巣のほうからにぎやかな声がした。
ふと、何の気もなしに巣に近づいた。
びっくりしたのだろう、親鳥がバタバタと飛び出した。
ヒナたちも飛べるようになっていたのだ。
びっくりした親鳥につられて、バサバサと巣から飛び出してしまった。
色がまだはっきりしない灰色の小鳥。産毛(っていうの?)で覆われている。
低空飛行をしている。
もう巣には戻れないだろう。
てんでに散らばってしまった。
親鳥が俺を責めるかのように、俺のほうに向かって鳴き散らす。
「ごめんよ、まさかみんな飛べるなんて思ってなかったし」
心の中で言い訳する。
なんか、ろくに親に挨拶もしないでそれぞれが好きな方向へ巣立ってしまった、
そんな感じ。
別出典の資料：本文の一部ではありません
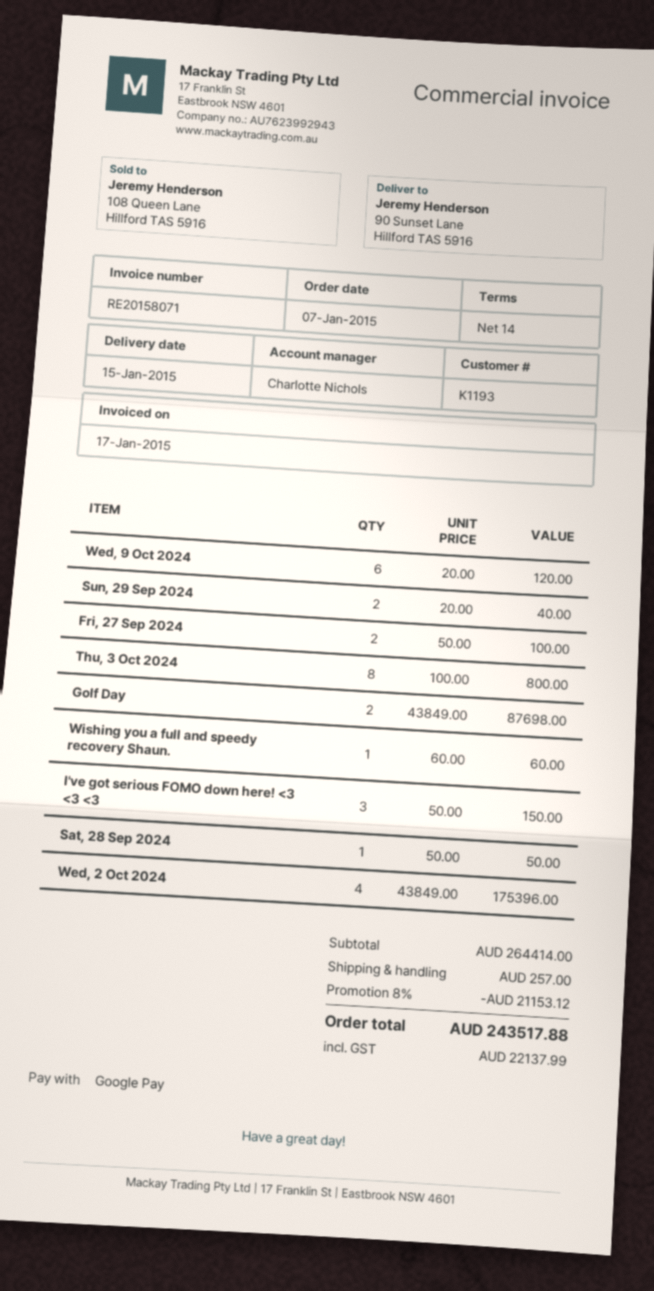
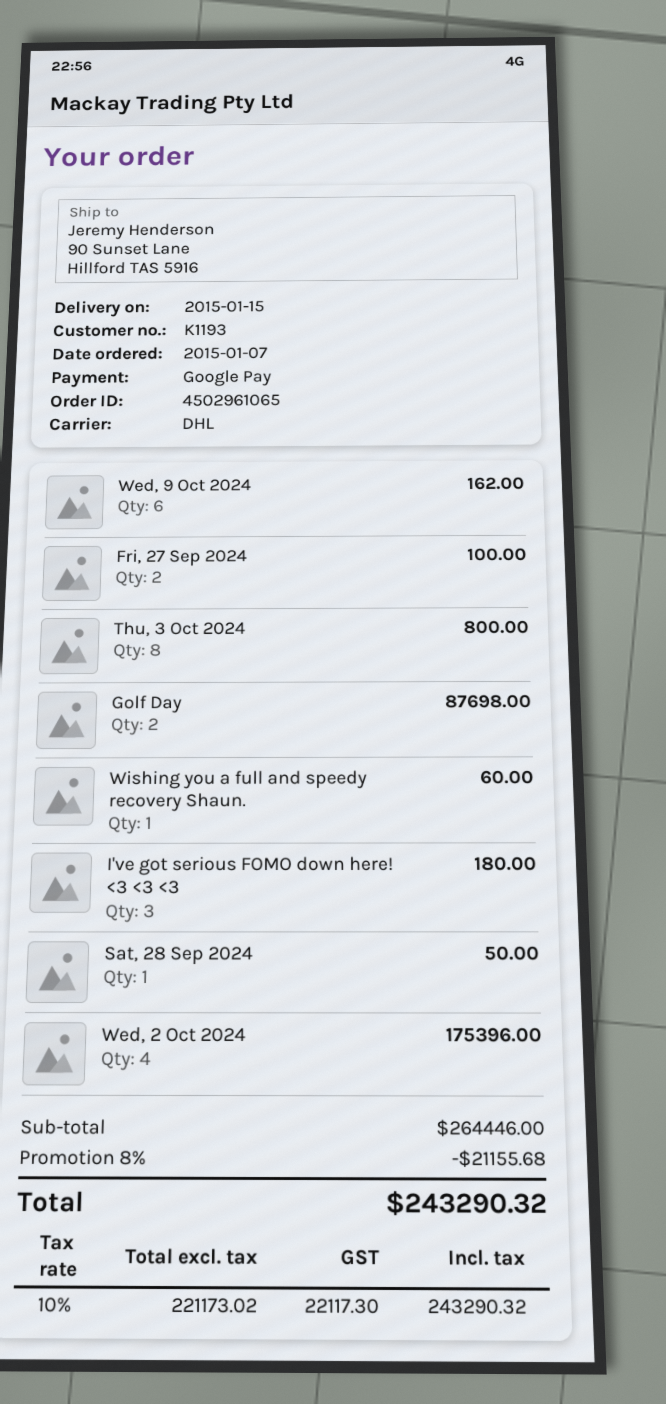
Wed, 9 Oct 2024: 6 for 120.00 -> 6 for 162.00
Sun, 29 Sep 2024: 2 for 40.00 -> none
I've got serious FOMO down here! <3 <3 <3: 3 for 150.00 -> 3 for 180.00
subtotal: 264414.00 -> 264446.00
discount: 8% = 21153.12 -> 8% = 21155.68
shipping: 257.00 -> none
tax: 22137.99 -> 22117.30
total: 243517.88 -> 243290.32

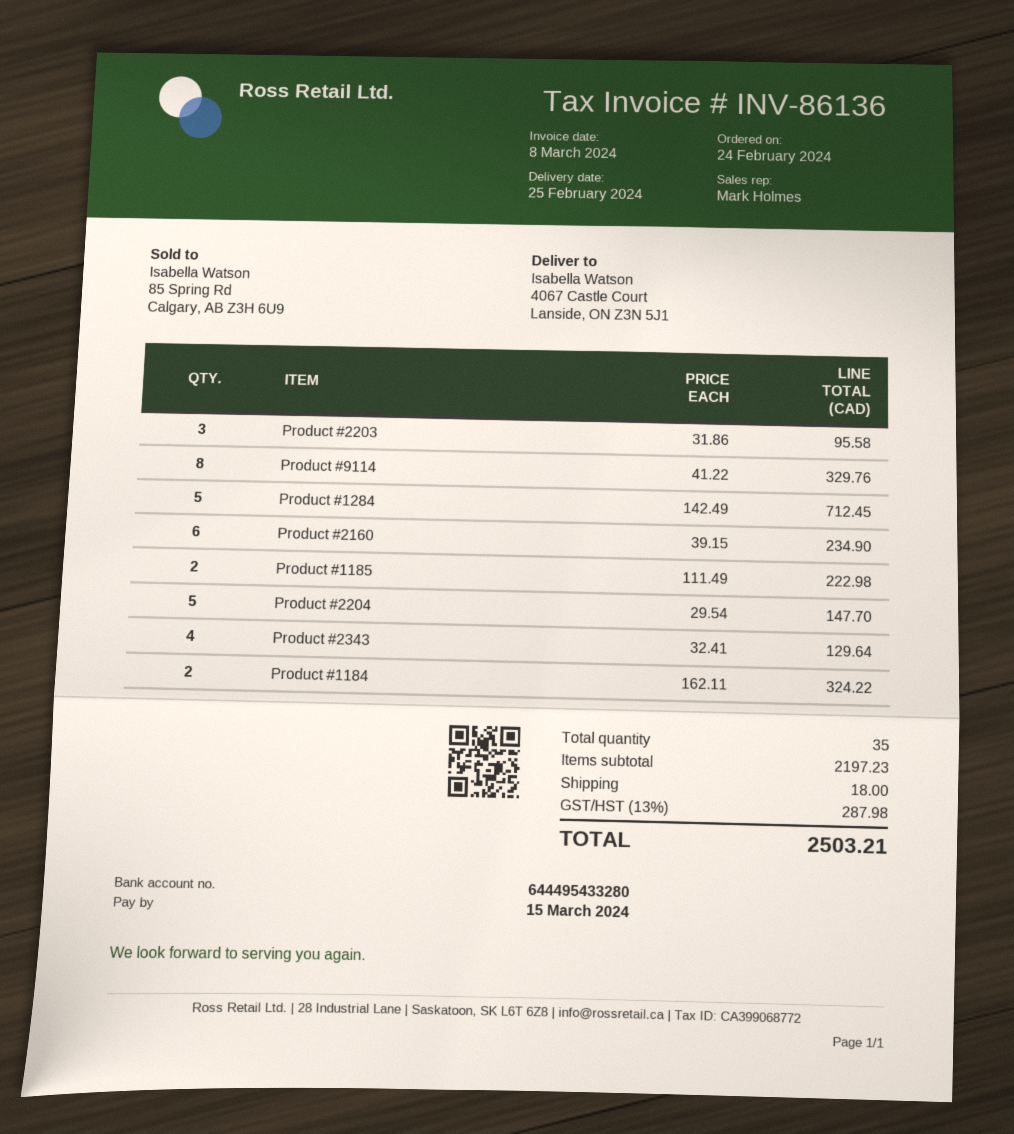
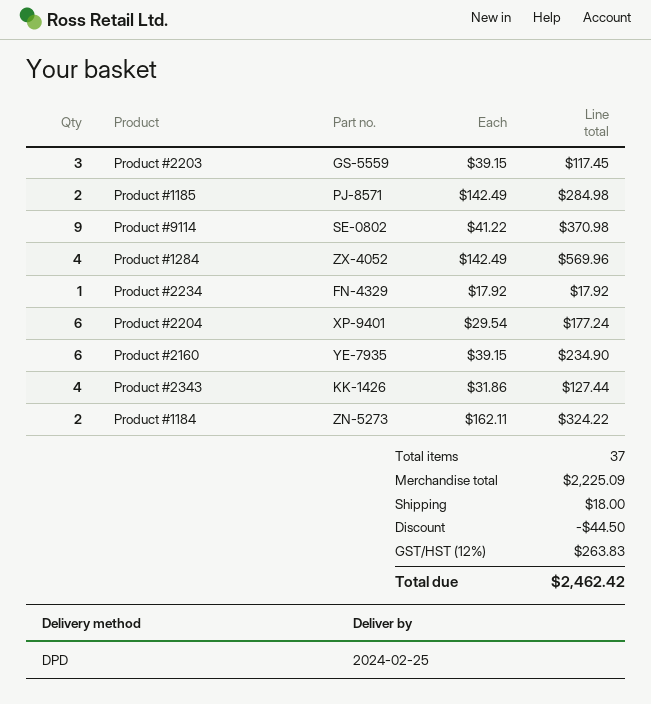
Product #2203: 3 x 31.86 = 95.58 -> 3 x 39.15 = 117.45
Product #9114: 8 x 41.22 = 329.76 -> 9 x 41.22 = 370.98
Product #1284: 5 x 142.49 = 712.45 -> 4 x 142.49 = 569.96
Product #1185: 2 x 111.49 = 222.98 -> 2 x 142.49 = 284.98
Product #2204: 5 x 29.54 = 147.70 -> 6 x 29.54 = 177.24
Product #2343: 4 x 32.41 = 129.64 -> 4 x 31.86 = 127.44
Product #2234: none -> 1 x 17.92 = 17.92
total quantity: 35 -> 37
subtotal: 2197.23 -> 2225.09
discount: none -> 44.50
tax: 13% = 287.98 -> 12% = 263.83
total: 2503.21 -> 2462.42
人間なら親不孝者か。
・・・・・親鳥が立ちすくんでいる。
遠くのほうだが、その親鳥の近くのアスファルトにはなにやら模様めいたものが。
いやな予感がした。
近づいてみる。
・・・・・・いやな予感が的中。・・・・・哀しくなった。
内臓が真っ赤だった。
かろうじて口ばしと脚が原型をとどめている。
灰色の柔らかそうな毛。
巣から飛び出して10メートルも低空飛行していないうちに車に轢かれたのだ。
親鳥がまだそこにいる。
俺は会社に厚紙を取りに行った。
厚紙に死体を載せ、近くの草むらに横たえる。せめて土に返してあげよう。
親鳥が鳴く。
「お前のせいだ。お前が来なければこんなことにはならなかった」
そういわれている気がした。
哀しかった。
巣立った子供達。
カラスなんかに狙われなければいいが。